私たちは、もしかしたら男かもしれないし、生まれた時代もぜんぜん違っているのかもしれない。でも、きっと、ずっと一緒だ。
パソコンのデスクトップは青い海の写真。そこから、海が広がる。この広い広い海でまた、私たちは出会ったんだ。当然のように、太陽が昇るみたいに出会ったんだ。サチはこのこと、ちゃんとわかってるかな。
「お粥、つくったよ」
サチはもう起きていた。
「ありがとう!おいしそう!」
「梅干し好き?」
「うん」
「そっか。良かった」
サチがニコニコしているので、私も笑顔になる。
「これで、明日には治るね!」
「念のため、明日も休んだら……」
「ううん、平気平気。わたし、丈夫だけが取り柄だもん」
私はベッドに腰掛けて、サチに顔をぐっと近づける。
「あんた、明日も明後日も、うちにおいでよ」
「いいの?……それはすごくありがたいけど」
「いいの!この冬も、次の春も、夏も秋も、ずっといていいの」
「そんなに甘えてらんないよ……でも」
サチはちょっと笑って、私の額に額をくっつけた。熱、下がったみたい。目を閉じる。
「……ありがと。なんだかサチは、ずっと前からの友達みたい」
「当然じゃん」
サチも、同じことを思ってたんだ。やっぱり繋がってるのかな。
「ね、大好き」
「うん、わたしも」
こいつ、わかってんのかな。私は、大好きなんて言ったのはパパ以来なんだよ。大好きは、愛してるよりもずっと重たいんだよ。のんきに笑ってるけどさ。
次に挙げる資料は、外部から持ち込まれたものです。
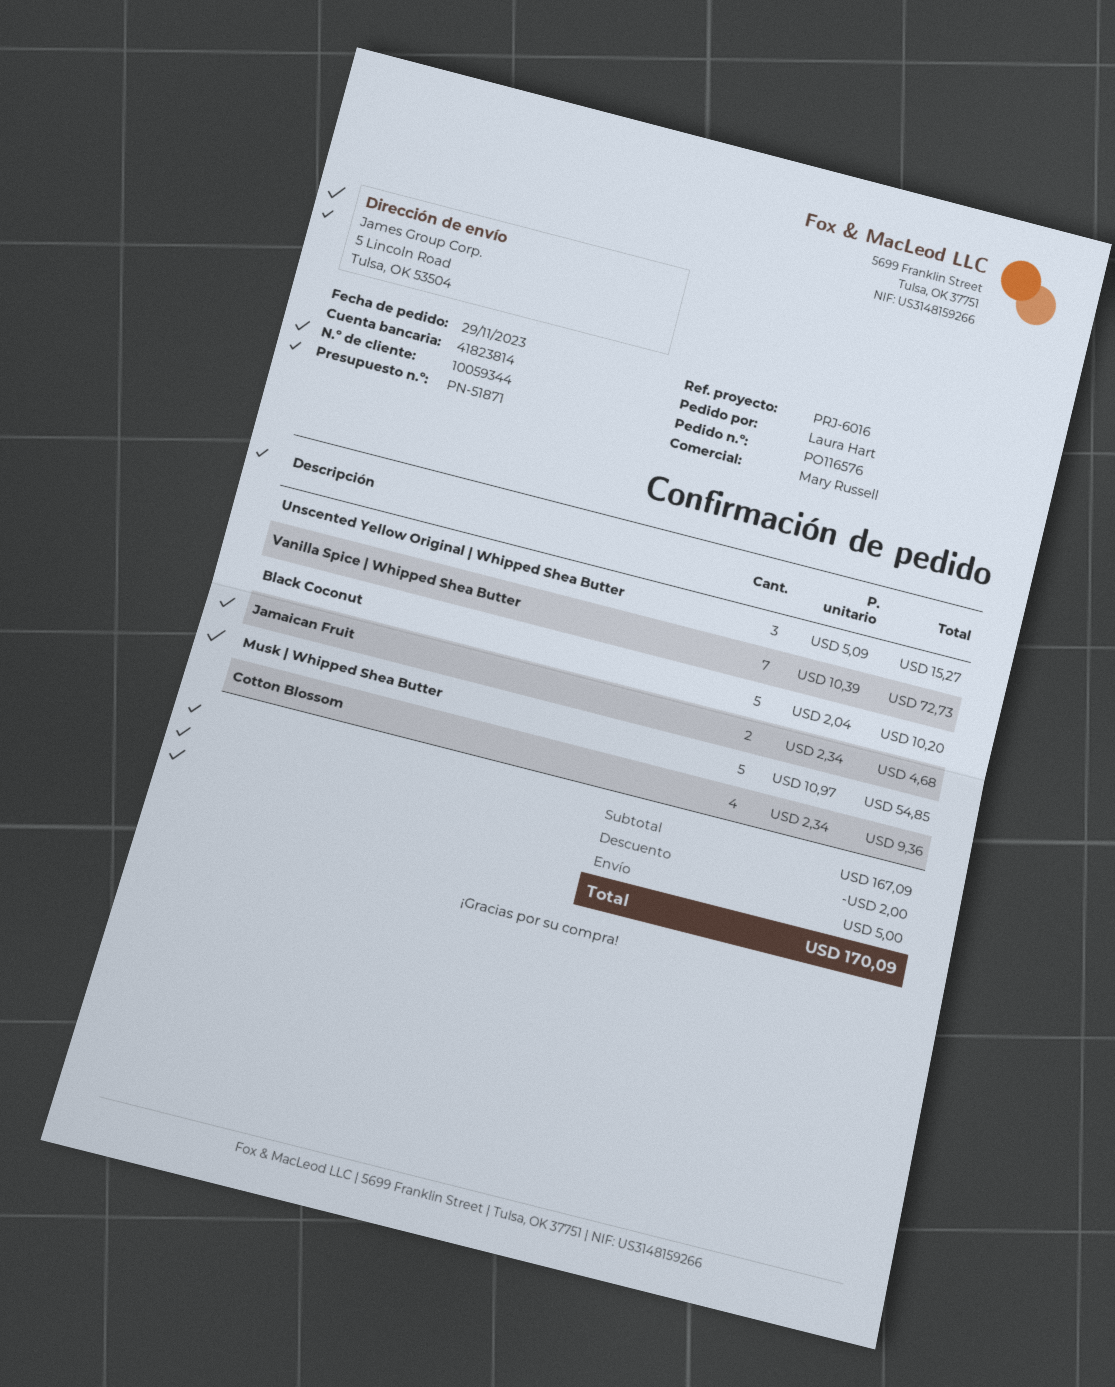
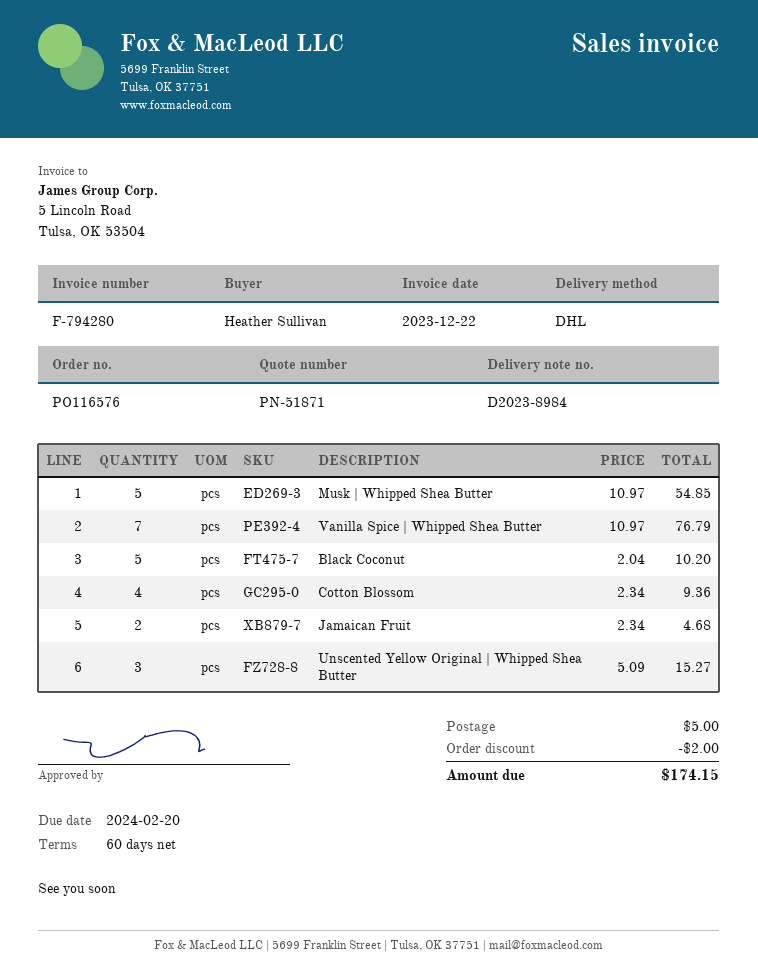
ordered by: Laura Hart -> Heather Sullivan
Vanilla Spice | Whipped Shea Butter: 7 x 10.39 = 72.73 -> 7 x 10.97 = 76.79
total: 170.09 -> 174.15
わざわざ印刷したお粥のレシピ。これからたくさん知らなければならないサチのこと。私の、ノーマルではない思い。
――苦しい恋になる。予感がある。けれど、止められないんだ。未来のことはわからないと言うけれど、私はサチのこと、未来にも好きなはずだ。
きっと離れても、街の雑踏の中にも、空の上にも、音楽を聴いていても、子供でも大人でも男でも女でも、必ずサチを見つけるだろう。
淋しい熱帯魚は、泣いても涙は見えない。そうだ、泣くなんて馬鹿らしい。毅然と前を向いていこう。おかしくないんだって胸を張ろう。恋は始まったばかりなんだ。